– А ну-ка, разок… ну-ка?…
Он метет под моим окошком, тычет метлой к кухарке:
Я распахнул окошко, – и меня закружило шумом, пахнуло теплом и холодочком, чем-то неуловимо тонким, что бывает всегда весною, – весной только. Как будто – снегом… – таился еще он где-то! – дыханием деревьев, почек и первой чудесной травкой, зеленой преснотцою, – откуда-то доносило струйки.

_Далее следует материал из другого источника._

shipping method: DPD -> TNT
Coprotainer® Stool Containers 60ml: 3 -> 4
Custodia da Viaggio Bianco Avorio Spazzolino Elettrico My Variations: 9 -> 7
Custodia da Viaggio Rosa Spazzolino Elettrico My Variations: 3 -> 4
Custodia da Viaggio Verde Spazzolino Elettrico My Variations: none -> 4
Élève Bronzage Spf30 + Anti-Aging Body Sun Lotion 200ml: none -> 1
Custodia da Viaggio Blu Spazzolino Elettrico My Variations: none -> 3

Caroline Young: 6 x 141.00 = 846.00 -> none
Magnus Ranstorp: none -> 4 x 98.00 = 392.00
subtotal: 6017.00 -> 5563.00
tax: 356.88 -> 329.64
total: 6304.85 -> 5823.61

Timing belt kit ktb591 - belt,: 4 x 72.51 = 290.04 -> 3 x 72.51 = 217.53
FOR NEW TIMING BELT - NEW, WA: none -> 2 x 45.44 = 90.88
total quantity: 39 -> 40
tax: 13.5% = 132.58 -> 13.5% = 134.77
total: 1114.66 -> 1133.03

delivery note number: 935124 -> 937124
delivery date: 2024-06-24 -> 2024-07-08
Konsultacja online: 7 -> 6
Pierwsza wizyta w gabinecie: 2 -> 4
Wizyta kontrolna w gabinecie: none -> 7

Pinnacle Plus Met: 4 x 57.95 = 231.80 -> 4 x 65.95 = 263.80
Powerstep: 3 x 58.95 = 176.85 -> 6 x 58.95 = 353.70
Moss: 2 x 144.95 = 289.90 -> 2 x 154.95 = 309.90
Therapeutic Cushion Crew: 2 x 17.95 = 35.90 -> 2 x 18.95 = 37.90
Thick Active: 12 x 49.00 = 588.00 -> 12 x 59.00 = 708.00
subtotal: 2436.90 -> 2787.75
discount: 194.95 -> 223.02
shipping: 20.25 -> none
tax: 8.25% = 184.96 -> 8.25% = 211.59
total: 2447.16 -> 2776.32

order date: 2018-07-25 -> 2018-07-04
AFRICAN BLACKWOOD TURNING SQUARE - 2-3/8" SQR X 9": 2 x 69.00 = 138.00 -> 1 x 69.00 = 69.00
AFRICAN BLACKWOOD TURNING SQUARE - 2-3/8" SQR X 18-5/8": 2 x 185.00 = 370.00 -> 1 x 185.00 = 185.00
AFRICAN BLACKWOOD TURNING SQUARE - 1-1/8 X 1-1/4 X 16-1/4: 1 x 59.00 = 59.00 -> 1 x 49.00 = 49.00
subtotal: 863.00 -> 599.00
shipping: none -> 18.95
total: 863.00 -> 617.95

Пахло и двориком весенним – теплевшей пылью, сенцом и дегтем. В тополе расклеились почки, текли смолою. Первые, светлые, листочки совались копьецами, лепились в пачках, хотели распускаться. Я высунулся в тополь, и меня затопила свежесть, теплынь и зелень, и воробьиный щебет, и блеск, и солнце. Я потянул за ветку… Она подалась так мягко – и в комнате все зазеленело и стало новым. Нежные, клейкие листочки светились солнцем, свер кали изумрудно. Я любовался ими, ловил губами. Губы мои и щеки заклеились, залились соком. Пустил на волю – и все закачалось в блеске, радостно закивало копьецами.
Я увидал все это – такого еще никогда не видел! – и весь задрожал от счастья.
Я радостно умылся – водой как пахло! – и стал утираться у окошка.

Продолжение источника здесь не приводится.